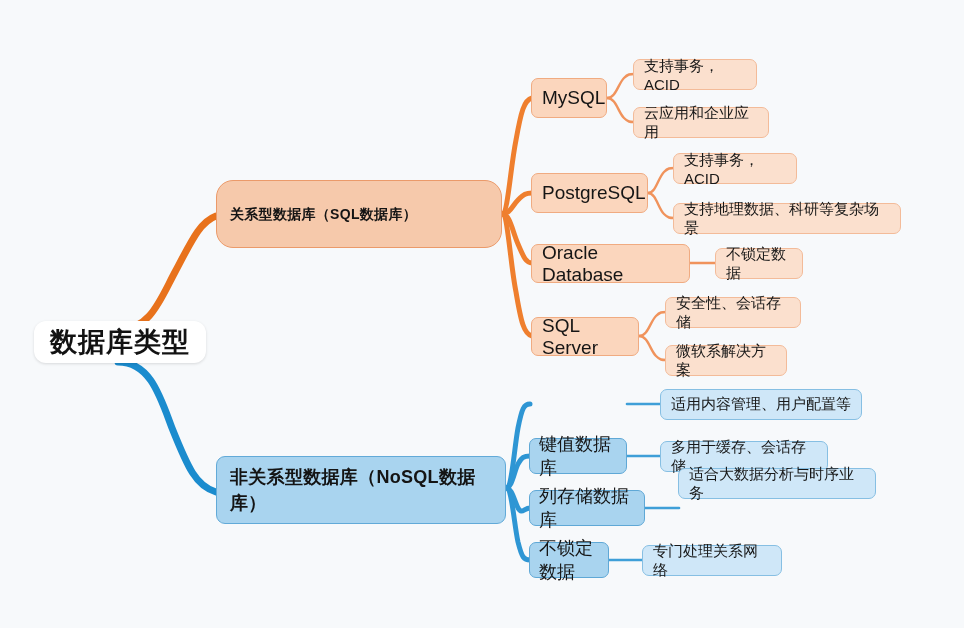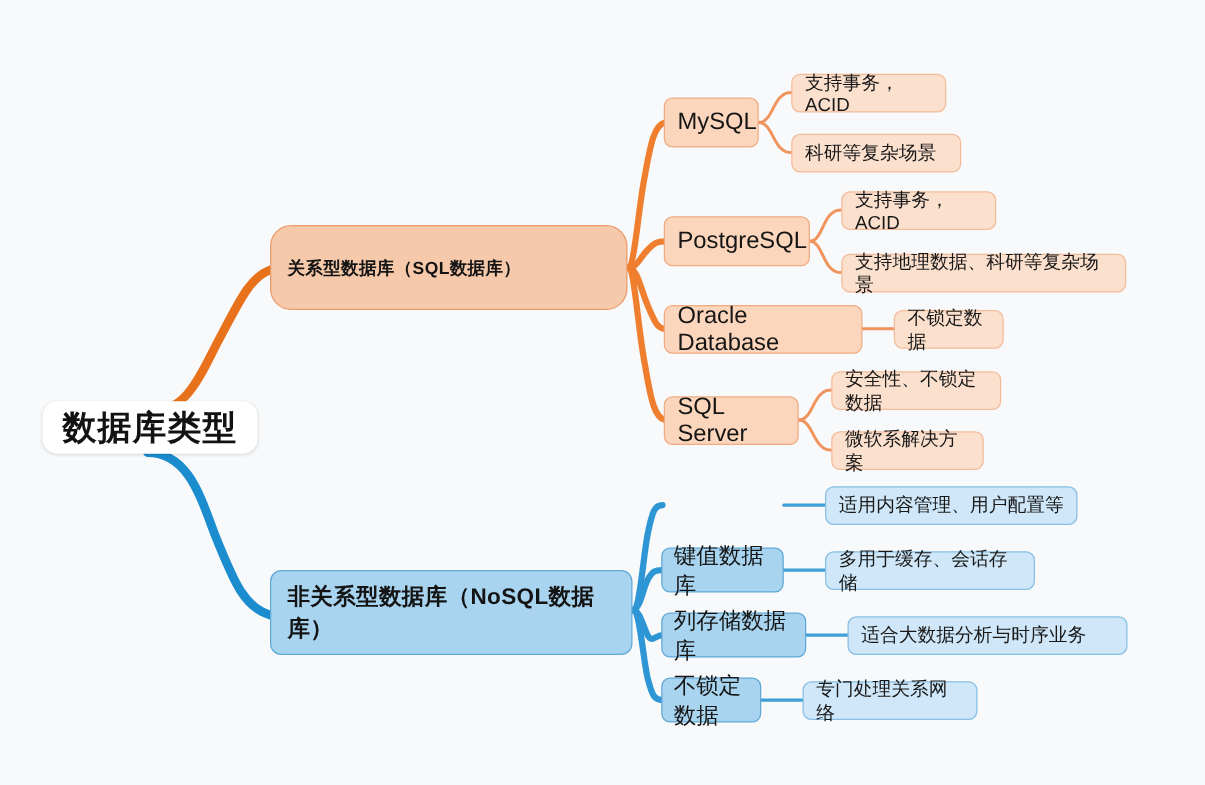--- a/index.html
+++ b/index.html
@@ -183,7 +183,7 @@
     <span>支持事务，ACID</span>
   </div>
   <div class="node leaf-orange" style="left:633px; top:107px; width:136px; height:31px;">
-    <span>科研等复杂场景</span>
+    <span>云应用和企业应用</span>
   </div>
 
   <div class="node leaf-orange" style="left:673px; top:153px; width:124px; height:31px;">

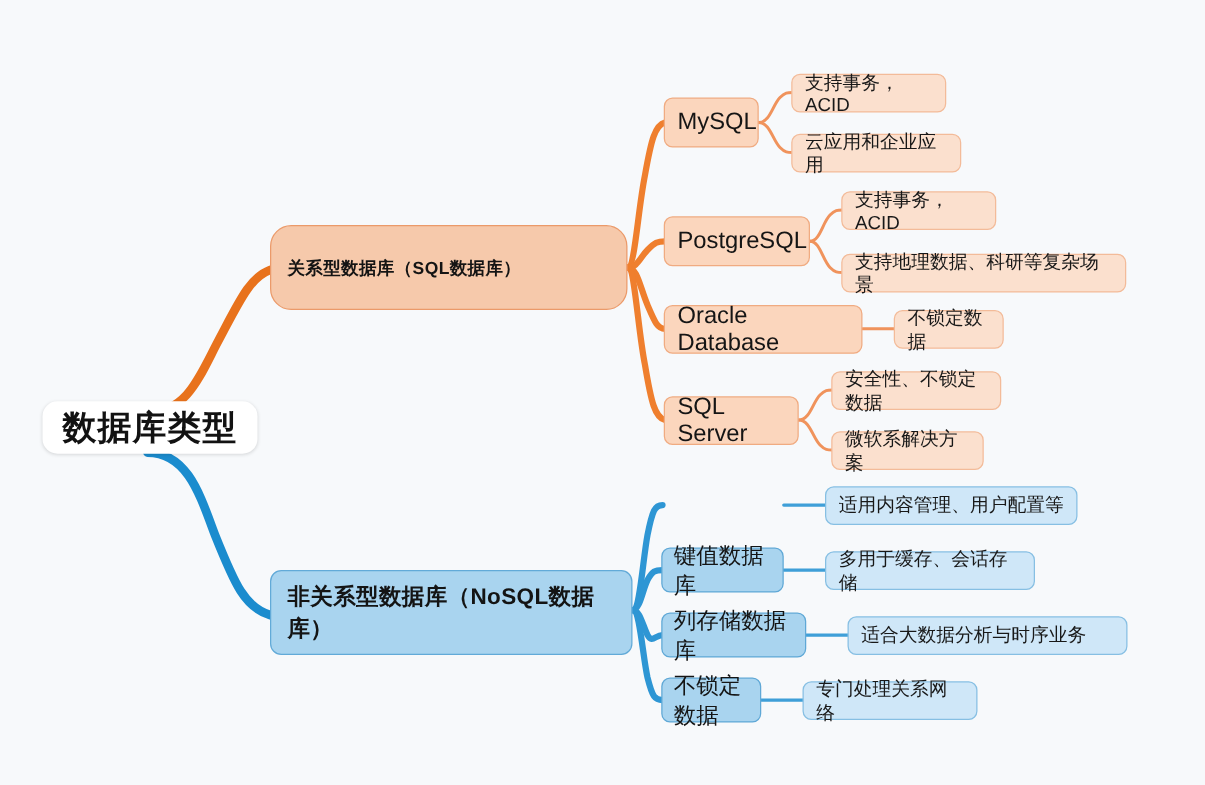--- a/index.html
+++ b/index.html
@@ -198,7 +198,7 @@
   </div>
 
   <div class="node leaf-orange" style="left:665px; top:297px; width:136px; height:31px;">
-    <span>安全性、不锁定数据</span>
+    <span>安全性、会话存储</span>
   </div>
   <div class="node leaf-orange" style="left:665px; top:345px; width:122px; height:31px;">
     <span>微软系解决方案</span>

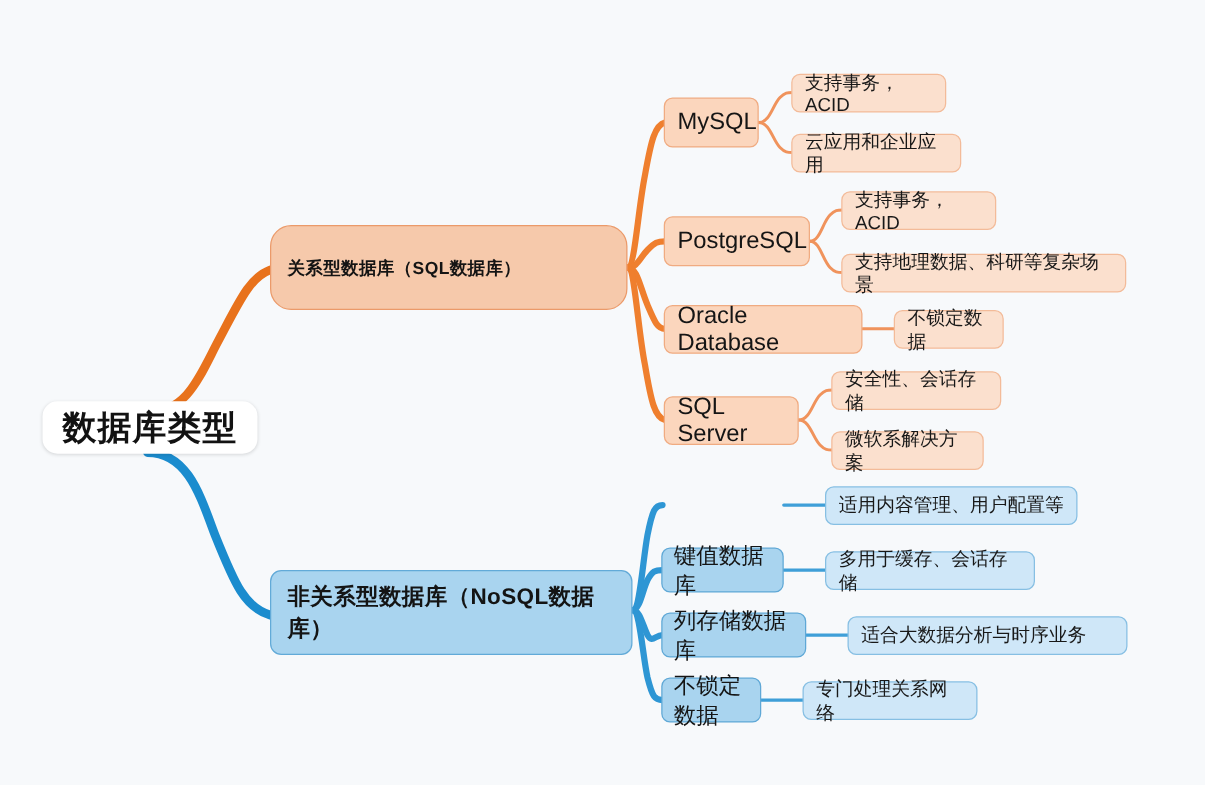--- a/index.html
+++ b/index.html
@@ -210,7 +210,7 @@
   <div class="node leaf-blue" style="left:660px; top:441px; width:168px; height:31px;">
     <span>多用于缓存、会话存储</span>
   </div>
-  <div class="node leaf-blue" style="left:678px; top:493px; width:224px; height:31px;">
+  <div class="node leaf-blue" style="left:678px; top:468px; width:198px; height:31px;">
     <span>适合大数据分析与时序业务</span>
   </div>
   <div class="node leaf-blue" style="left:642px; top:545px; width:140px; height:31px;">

==

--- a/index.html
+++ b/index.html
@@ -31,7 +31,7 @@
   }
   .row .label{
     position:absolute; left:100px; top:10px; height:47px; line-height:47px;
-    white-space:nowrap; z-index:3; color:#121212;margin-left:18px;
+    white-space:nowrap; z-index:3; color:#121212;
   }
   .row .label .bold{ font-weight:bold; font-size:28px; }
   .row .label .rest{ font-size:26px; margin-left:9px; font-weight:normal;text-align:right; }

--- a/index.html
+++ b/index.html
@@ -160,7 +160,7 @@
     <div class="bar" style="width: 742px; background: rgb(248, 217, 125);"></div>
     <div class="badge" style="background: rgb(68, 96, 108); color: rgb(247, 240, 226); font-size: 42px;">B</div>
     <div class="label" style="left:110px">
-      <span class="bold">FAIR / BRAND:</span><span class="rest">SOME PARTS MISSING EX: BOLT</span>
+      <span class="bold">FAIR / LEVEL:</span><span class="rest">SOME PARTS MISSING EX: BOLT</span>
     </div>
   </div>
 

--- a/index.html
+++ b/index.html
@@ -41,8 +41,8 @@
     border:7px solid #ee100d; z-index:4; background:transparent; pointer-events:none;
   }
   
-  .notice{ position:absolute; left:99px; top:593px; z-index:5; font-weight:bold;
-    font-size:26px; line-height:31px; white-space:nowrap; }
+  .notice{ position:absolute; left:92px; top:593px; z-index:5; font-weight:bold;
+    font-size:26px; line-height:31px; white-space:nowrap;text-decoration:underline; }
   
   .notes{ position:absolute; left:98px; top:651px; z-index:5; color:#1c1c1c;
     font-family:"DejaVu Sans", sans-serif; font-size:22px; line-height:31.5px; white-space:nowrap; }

**Problem to work on**
Tally the lines above that contain the string "weight". Respond with the total alone.

**Response area**
4